An aggressive approach to preventing heart attacks could be the next big thing in the long battle against this leading cause of death.
A British study presented Sunday in Amsterdam finds that doctors can reduce future heart attacks and cardiac deaths by opening up multiple clogged coronary arteries while they’re fixing the artery that’s causing a heart attack in progress.
The stakes are big. Every year, at least a quarter-million Americans have a deadly kind of heart attack, called STEMI, that is the focus of the new study.
The details, which were published online by the New England Journal of Medicine, show that preventive treatment of partially blocked arteries in these patients avoids 65 percent of future heart attacks, cardiac deaths and cases of recurrent chest pain that warns of imminent attacks.
Under the current standard of care, doctors use a tiny balloon to open up the so-called culprit artery at the earliest possible moment in patients having STEMI heart attacks. That halts the attacks, protects heart muscle from damage, and often saves a lives.

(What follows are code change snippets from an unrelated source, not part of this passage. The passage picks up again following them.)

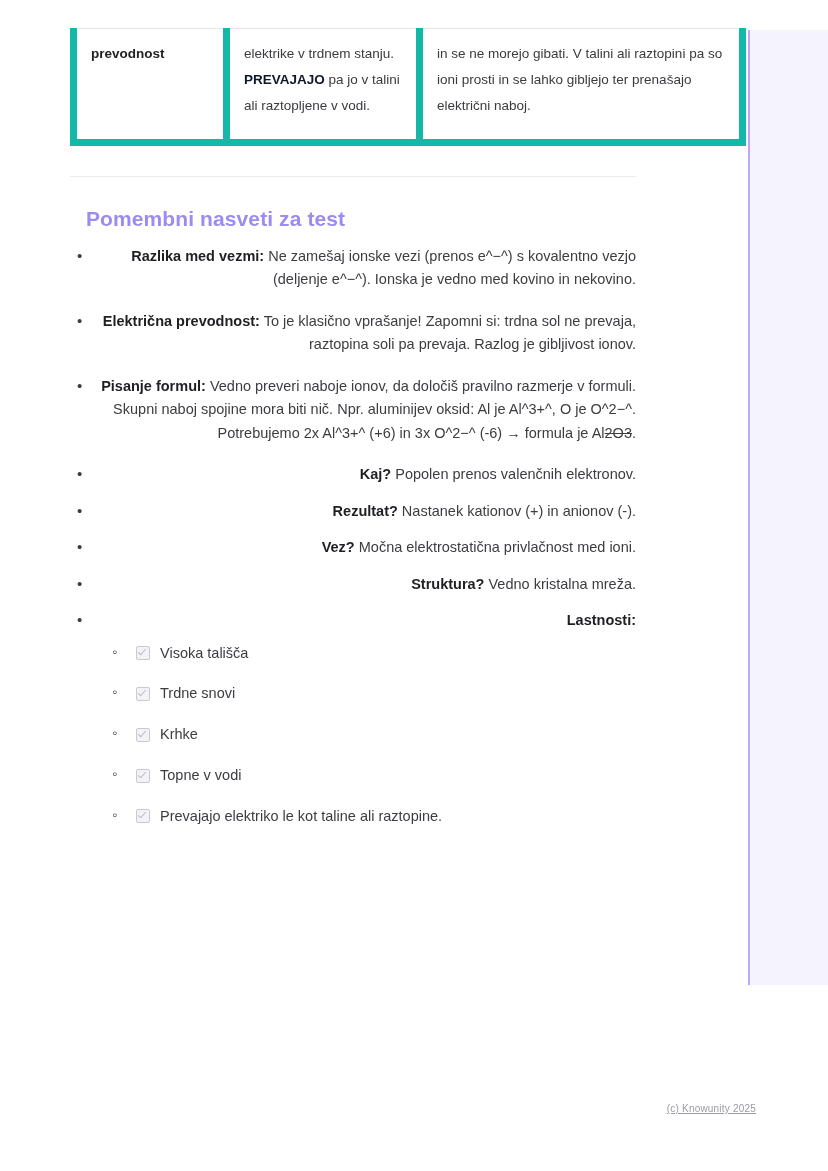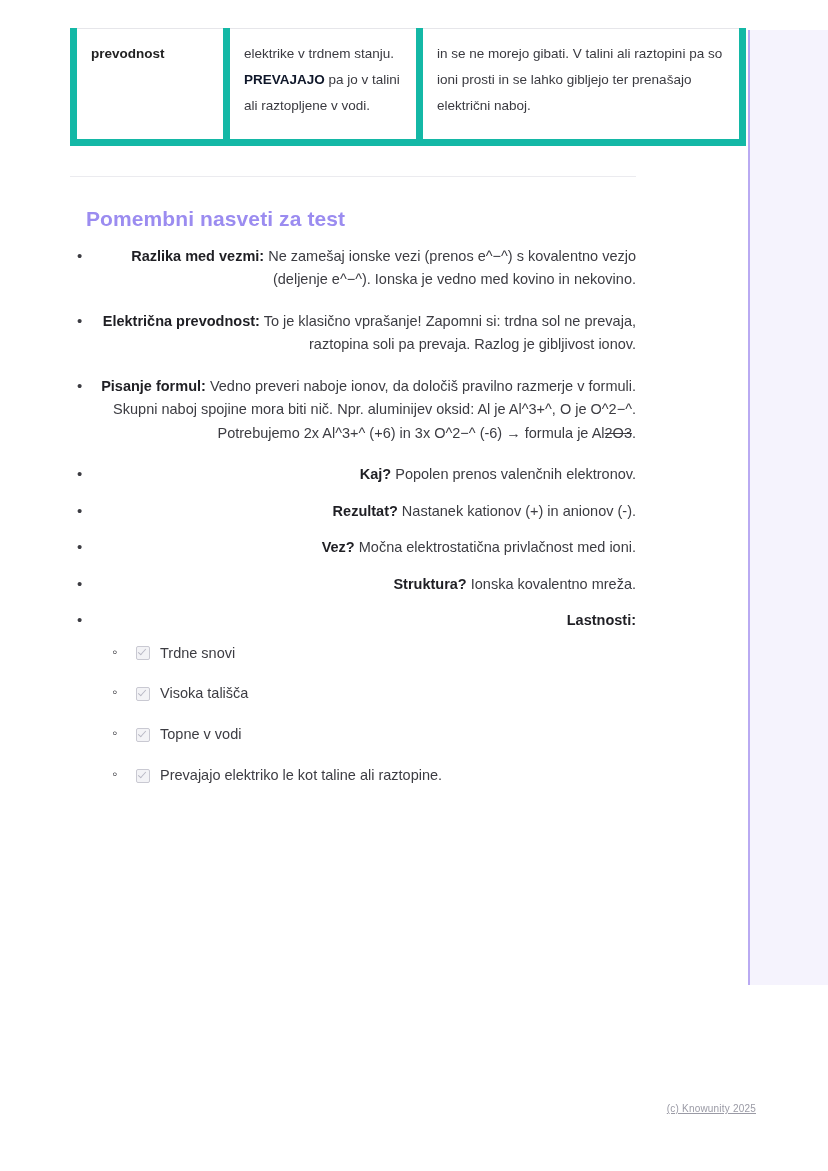--- a/index.html
+++ b/index.html
@@ -203,32 +203,36 @@
       <li>
         <b>Kaj?</b><span> Popolen prenos valenčnih elektronov.</span>
       </li>
       <li>
         <b>Rezultat?</b><span> Nastanek kationov (+) in anionov (-).</span>
       </li>
       <li>
         <b>Vez?</b><span> Močna elektrostatična privlačnost med ioni.</span>
       </li>
       <li>
-        <b>Struktura?</b><span> Ionska kovalentno mreža.</span>
+        <b>Struktura?</b><span> Vedno kristalna mreža.</span>
       </li>
       <li>
         <b>Lastnosti:</b><span></span>
         <ul class="sublist">
           <li>
             <span class="chk"></span>
+            <span>Visoka tališča</span>
+          </li>
+          <li>
+            <span class="chk"></span>
             <span>Trdne snovi</span>
           </li>
           <li>
             <span class="chk"></span>
-            <span>Visoka tališča</span>
+            <span>Krhke</span>
           </li>
           <li>
             <span class="chk"></span>
             <span>Topne v vodi</span>
           </li>
           <li>
             <span class="chk"></span>
             <span>Prevajajo elektriko le kot taline ali raztopine.</span>
           </li>
         </ul>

Until now, doctors have believed that it doesn’t help to open up other partially blocked coronaries at the same time, says Dr. Laura Mauri of Brigham and Women’s Hospital in Boston, even though they can see other arteries are dangerously narrowed.
“Cardiologists have refrained from treating anything” but the total blockage causing the immediate heart attack, Mauri writes in a New England Journal of Medicine editorial that accompanies the British study. “They usually withhold further treatment unless a patient is symptomatic.”
The new study, which involved 465 patients with STEMI heart attacks in five U.K. hospitals, could very well change that. Its results were so strong that ethics monitors called an early halt to the trial in January.
The study authors say the results make clear that preventive unblocking of arteries narrowed by more than 50 percent “is a better strategy than restricting further intervention” to those suffering from recurrent chest pain or having a subsequent heart attack.
In effect, it means heart specialists should view all coronary arteries that are more than half-blocked as heart attacks waiting to happen, and open them up.
“We can no longer assume,” Mauri says, that these bystander arteries “are innocent until proven guilty.”
If the new approach has the impact some expect, it could be the next big thing in a string of advances that over the past two decades have transformed heart attack care.
Not so very long ago, heart attack had the ring of doom.
“Until 1961, patients with acute myocardial infarction — if fortunate enough to survive until they reached a hospital — were placed in beds … far enough away from nurses’ stations that their rest would not be disturbed,” Elizabeth Nabel and Eugene Braunwald wrote last year. “Patients were commonly found dead in their beds … . Indeed, the risk of death occurring in the hospital was approximately 30 percent.”
In the 1970s, that grim mortality rate had been cut in half. By the 1980s, doctors had learned how to use balloon angioplasty to open blocked arteries.
Eventually heart specialists showed it was safe and often life-saving to use angioplasty in the midst of a STEMI attack. Meanwhile, developments in the use of tiny props called stents kept formerly blocked arteries open while new drugs suppressed further heart attacks.
Only nine years ago, national guidelines exhorted doctors to deliver prompt angioplasty to every STEMI patient within 90 minutes of hospital arrival.
There’s still a long way to go before most at-risk patients get that standard of care. A third of patients don’t get it at all, the American Heart Association says. And for those who do, only 40 percent get the culprit artery opened within the prescribed 90 minutes.
Clearly the new strategy — preventively opening up other severely narrowed arteries – won’t be automatically applied overnight. But for all the progress, heart attacks are still such a big problem that even partial success could have a big payoff.